Los árboles genealógicos tienen baches. Adriana Riva intentó llenarlos como quien pone enduido sobre la grieta de una pared, no para tapar el desacatamiento, sino para rellenarlo, para no dejarlo abierto, para ponerle palabras, para narrarlo. En Ahora sabemos esto (Rosa Iceberg, 2022) describe una escena atrapada en el tiempo: ella, su hija y su madre adentro, en la casa; afuera, el virus. Ya no son iguales que antes, las tres crecieron, el mundo también cambió. “¡Qué oscuro se está acá!” / Prendamos la luz”, escribe y comienza a reflexionar en clave de verso, a pensar en voz poética: “Madre / no es lo mismo / que mamá”. “¿Cómo somos cuando nadie nos mira?”, escribe. También: “¿Qué nos sostiene / juntas?” Y también: “Lo que nos mata / es este resabio / de esperanza”.

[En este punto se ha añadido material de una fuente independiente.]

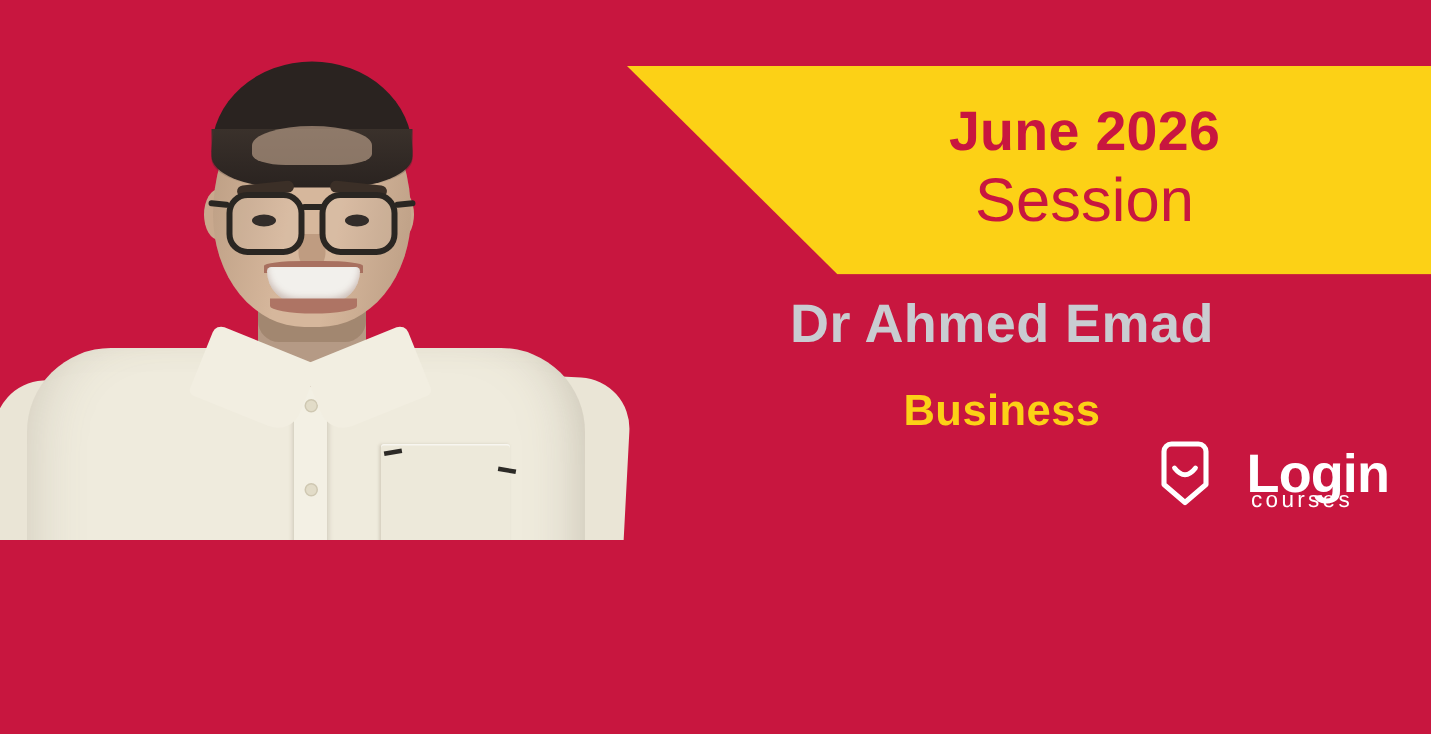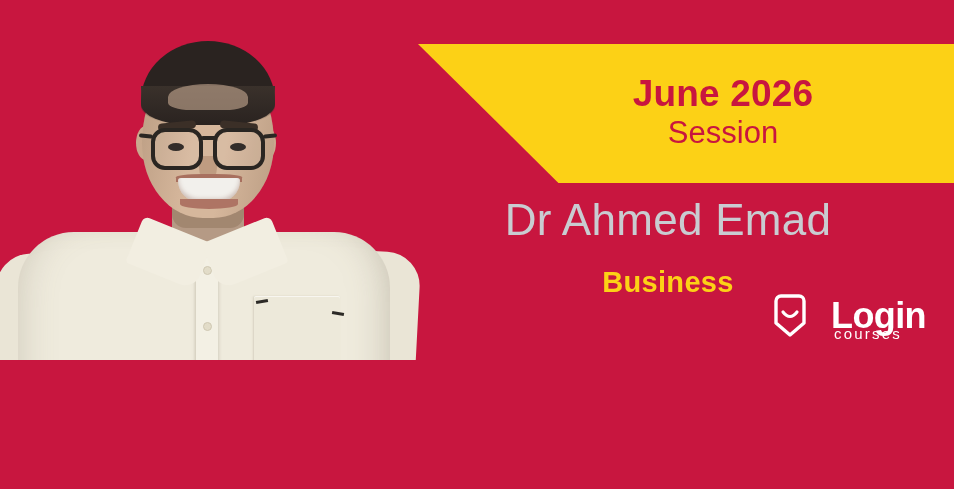"Session" #session-label { font-size: 31px -> 41px }
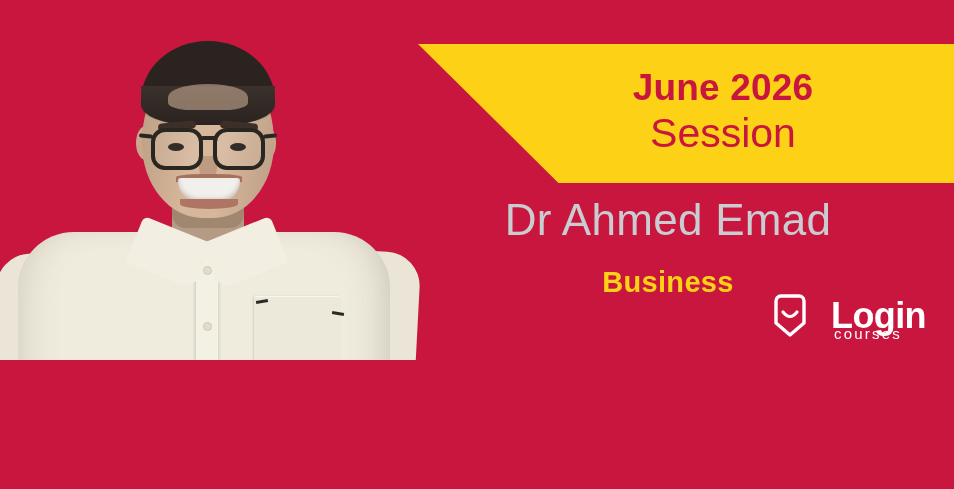"Dr Ahmed Emad" #speaker-name { font-size: 44px -> 36px; font-weight: normal -> bold }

En la cárcel de Prolier, en Madrid, un colegio reconvertido en prisión, dos reclusos conversan. Ambos son maestros republicanos; por eso están ahí. Tiempos de la Guerra Civil Española. Uno daba clases en Móstoles; el otro en Arganda. Forjan una amistad. Pero el 24 de junio de 1939, uno de ellos, de nombre Gerardo Muñoz, que esperaba impaciente la visita de su mujer y sus cinco hijos, es llamado por los guardias: lo sacan y lo fusilan. Presenció su muerte el otro maestro, de nombre Román Francisco Aparicio. Casi setenta años después, las hijas de ambos hombres se conocieron. Fue durante un homenaje a los maestros republicanos organizado por el Partido Socialista de Madrid. Las dos mujeres no se conocen pero se saludan con cariño. La hija de Aparicio tiene una carta en la mano, es un poema; se lo entrega.
Luego de ver el fusilamiento de Muñoz, Román Francisco Aparicio escribió los siguientes versos: “Presencié ya tres veces la salida / de hombres que jamás han de volver. / Pero al oír tu nombre de partida / la emoción embargó todo mi ser. / A la brutal llamada de la muerte / acudiste con ánimo tranquilo, / mostrando en la mirada que eras fuerte / y aceptando sereno tu destino”. Ahora, la hija del militante fusilado sabe cómo su padre enfrentó ese trágico final. Fue la poesía, ese extraño lenguaje ancestral, con su belleza, sus artilugios, su honestidad, el único capaz de narrar ese momento. No hay demasiadas explicaciones. La poesía está ahí, siempre presente, antes, ahora, después, siempre. Para ser recitada como una plegaria pagana, como una religión de fuego.